Pyetar was working two rows ahead of her, sleeves rolled to his elbows as he worked with mechanical efficiency.
Digging cracked and splintered spikes out of the ground, replacing them, and hauling the old ones away to be chopped into firewood.
His arms were corded with muscles beneath the splatters of mud.
He hadn’t said a word to her all afternoon, but she’d felt his presence in her chest. He’d threatened her family, roughed up her cousin, crippled a man for a minor offense. And he was one more person that knew she didn’t belong.
She hated him.
“This one could probably use replacing too.” Pyetar patted one of the spikes further down her row as he walked past.
Iryana bristled. “I haven’t gotten there yet.”
He shrugged and kept walking as she glared at the back of his head.
She took a short break, wiping a bead of sweat off her brow and taking long gulps of cool, sweet water. Pyetar looked back at her, and she narrowed her eyes, quickly getting back to work. She wouldn’t give him any more reason to doubt her if she could help it.

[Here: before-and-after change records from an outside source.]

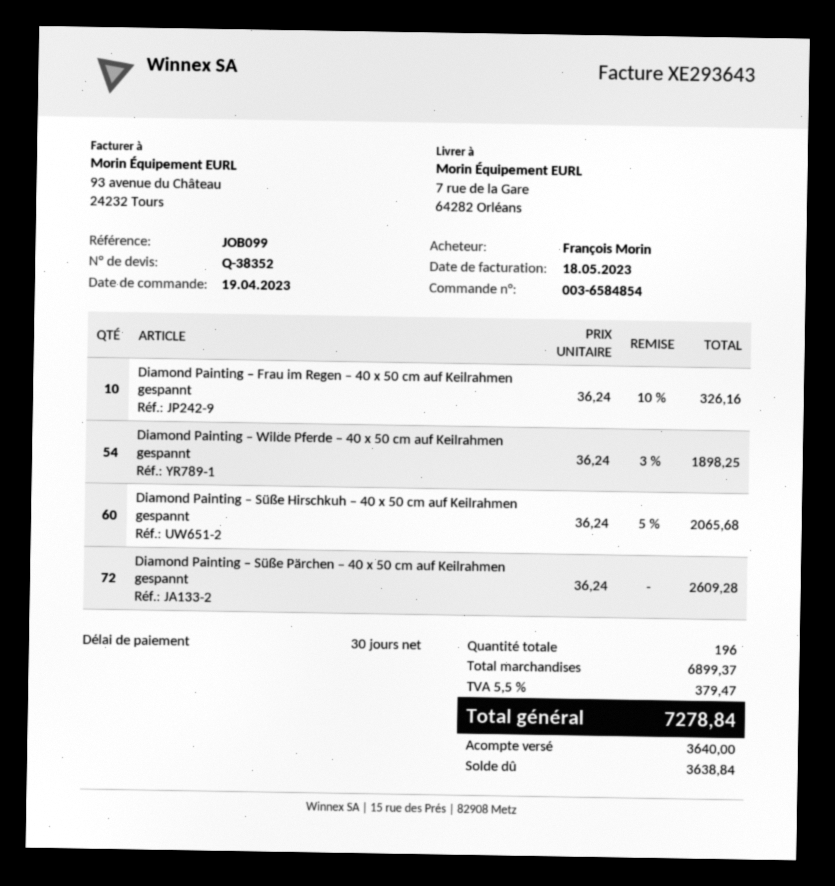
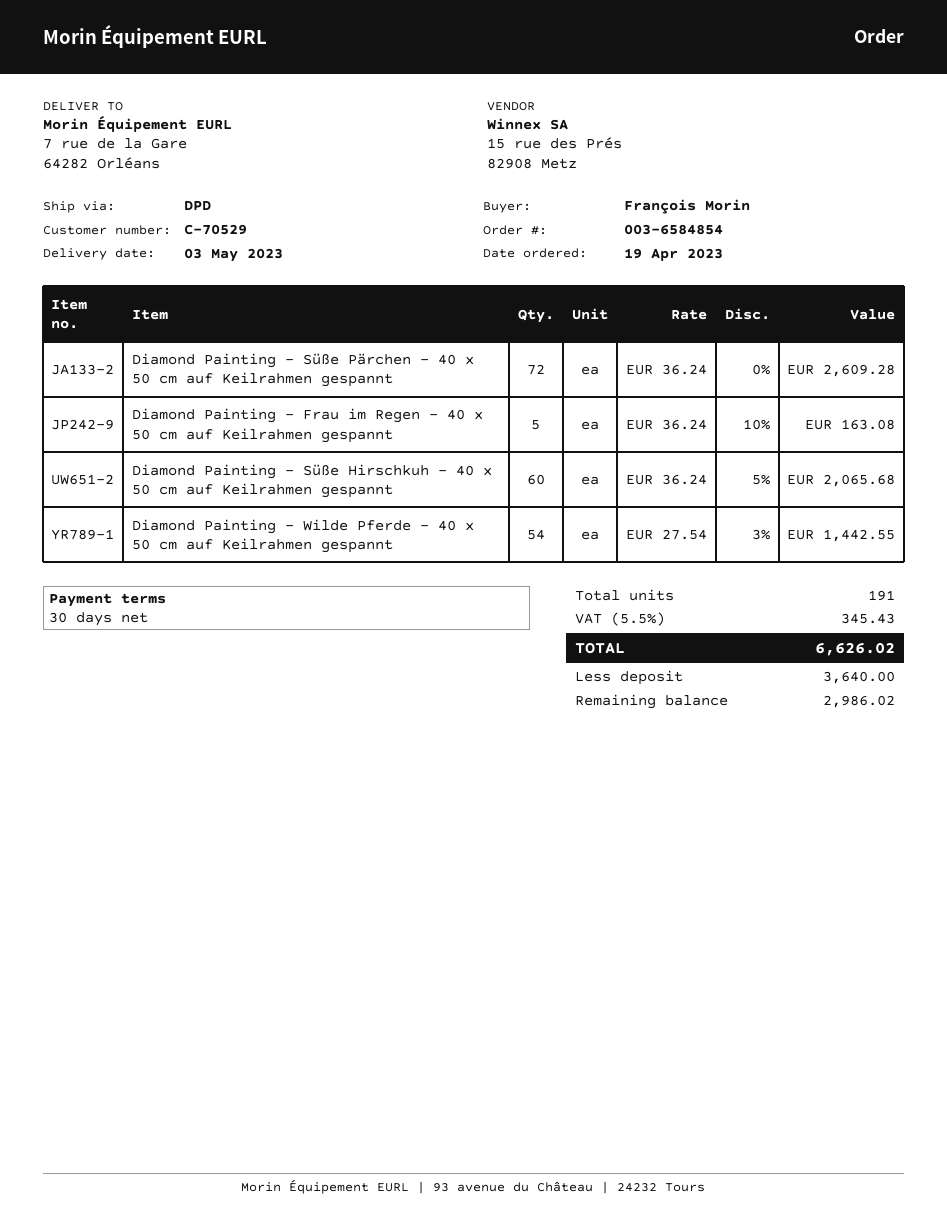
Diamond Painting – Frau im Regen – 40 x 50 cm auf Keilrahmen gespannt: 10 x 36.24 - 10% = 326.16 -> 5 x 36.24 - 10% = 163.08
Diamond Painting – Wilde Pferde – 40 x 50 cm auf Keilrahmen gespannt: 54 x 36.24 - 3% = 1898.25 -> 54 x 27.54 - 3% = 1442.55
total quantity: 196 -> 191
tax: 5.5% = 379.47 -> 5.5% = 345.43
total: 7278.84 -> 6626.02
balance: 3638.84 -> 2986.02

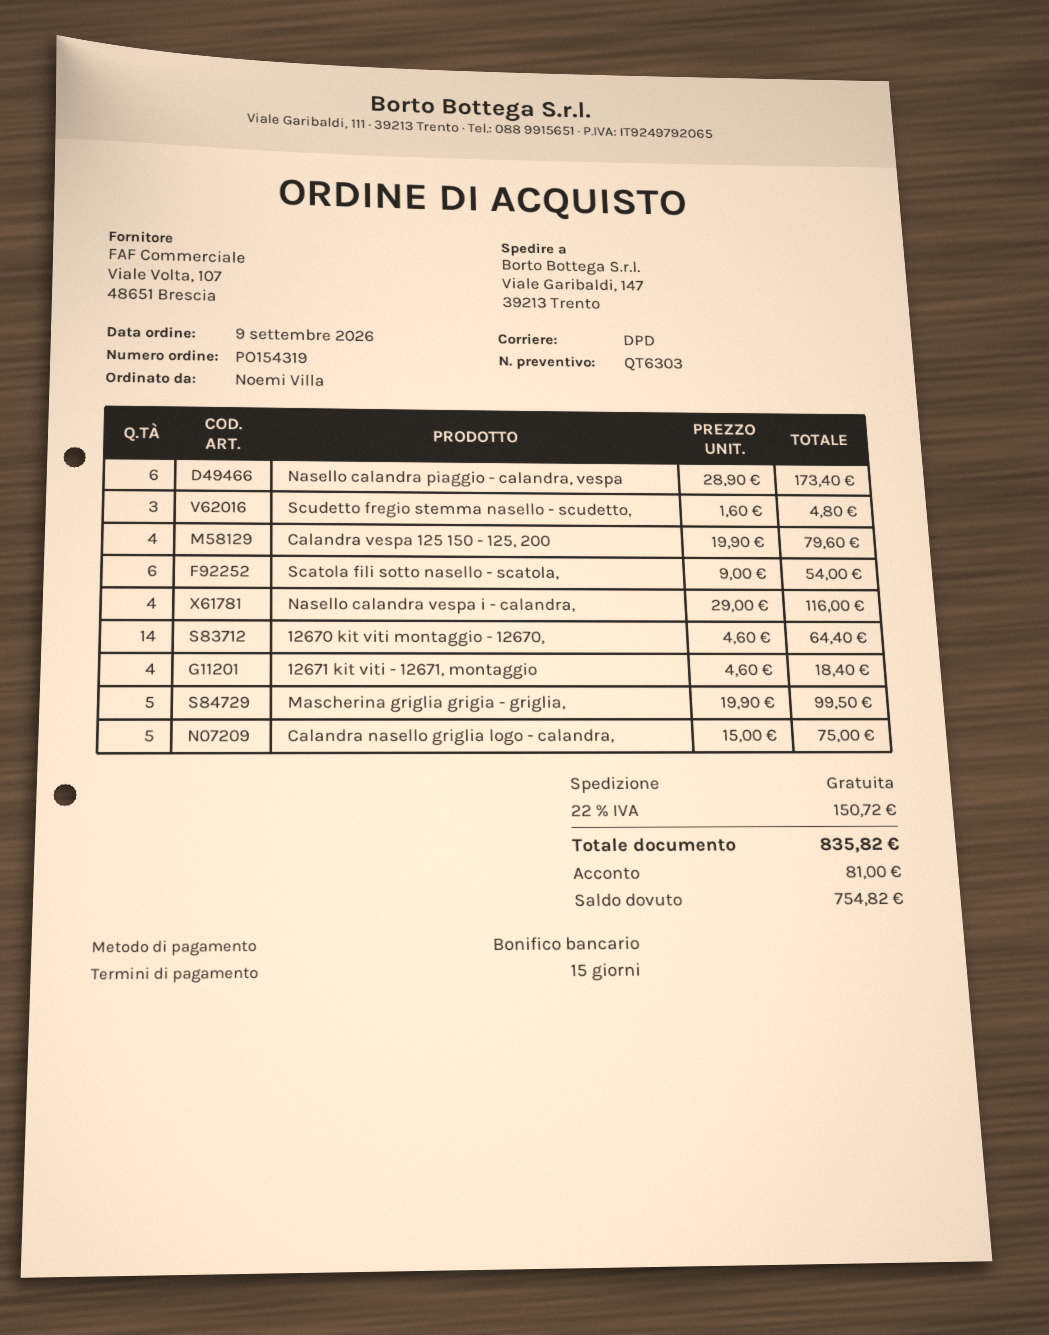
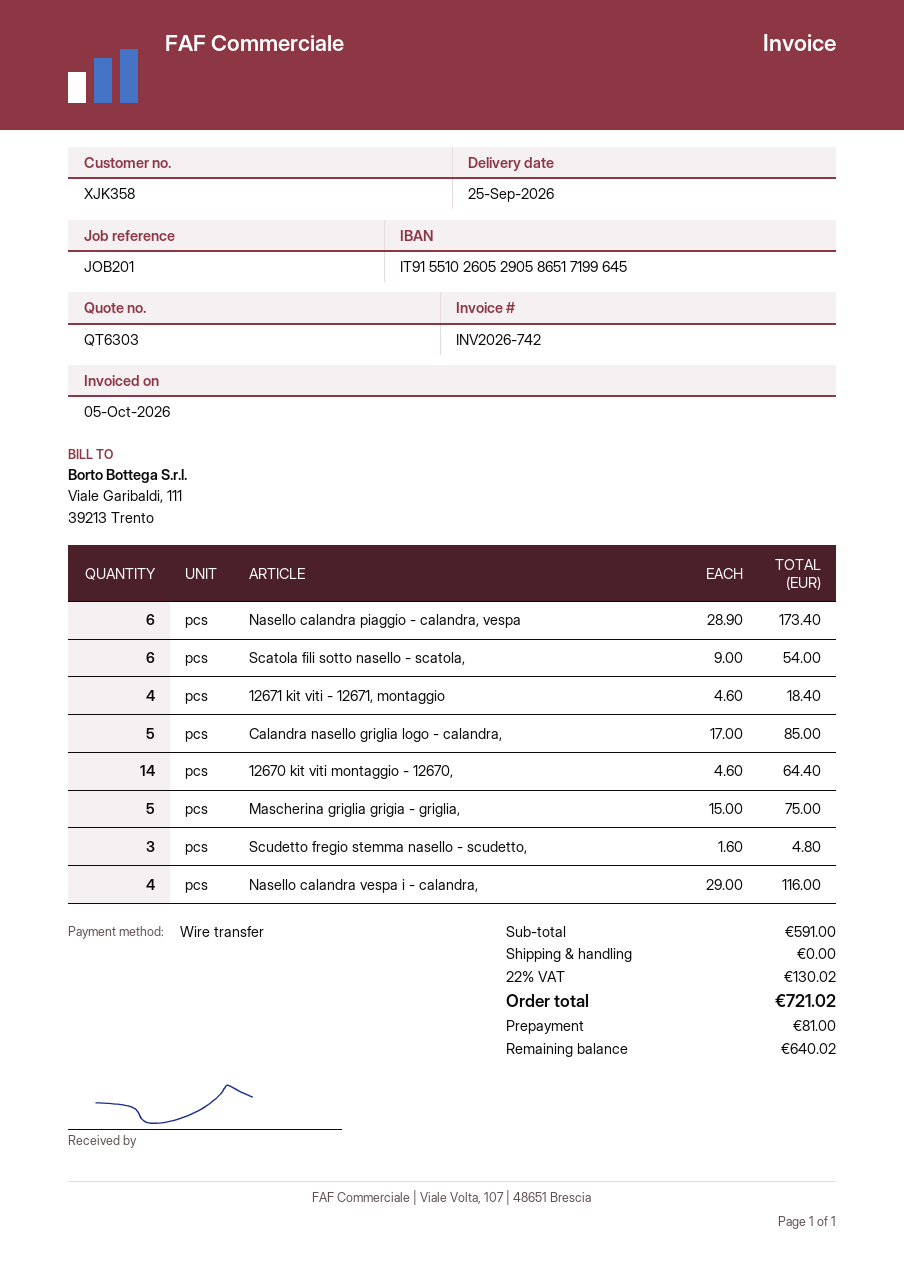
Calandra vespa 125 150 - 125, 200: 4 x 19.90 = 79.60 -> none
Mascherina griglia grigia - griglia,: 5 x 19.90 = 99.50 -> 5 x 15.00 = 75.00
Calandra nasello griglia logo - calandra,: 5 x 15.00 = 75.00 -> 5 x 17.00 = 85.00
tax: 22% = 150.72 -> 22% = 130.02
total: 835.82 -> 721.02
balance: 754.82 -> 640.02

Then a horn blew high up on the wall, carrying over them.
She froze.
All around her, soldiers stilled.
Her gaze focused along the tree line, searching for what had alerted the watch.
Then she saw blue-gray fur and sharp, black horns as dakii burst out of the forest. One of the younger soldiers near the front screamed and fell backwards into the trench.
Soldiers dropped their hammers and spikes, metal-forged weapons forming in their hands.
The soldiers that had been guarding them rushed forward to form a line midway between the spikes, but the others didn’t seem to know what they were meant to do.
The soldiers at the front raced to get behind the line.
It was chaos.
Iryana fumbled for her bow and quiver leaning against the pile of spikes beside her row. But she didn’t know what to do either. The dakii met the first line of spikes, leaping over them with great bounds. Most scraped across the sharpened points with angry growls, but some made it across unscathed.
“Get back to the wall!” someone yelled from behind her.
But she saw Pyetar already running—not toward the wall, but toward the line of soldiers that was already breaking.
Everything was moving so fast around her, but she felt frozen in time.
Pyetar held his arm out, and Iryana felt herself focusing on it. Dark magic lengthened from his hand, the color a blend of indigo and charcoal, forming the long beast spear. The three spear tips gleamed, even from that distance.
“Form up!” Pyetar yelled, snapping her out of her daze. “Spears to the line, shields and finishers cover from behind. Archers, get to higher ground and cover us!” His voice cut through the chaos.
Everyone immediately moved to obey his order, even though he was no one’s captain, no one’s commander.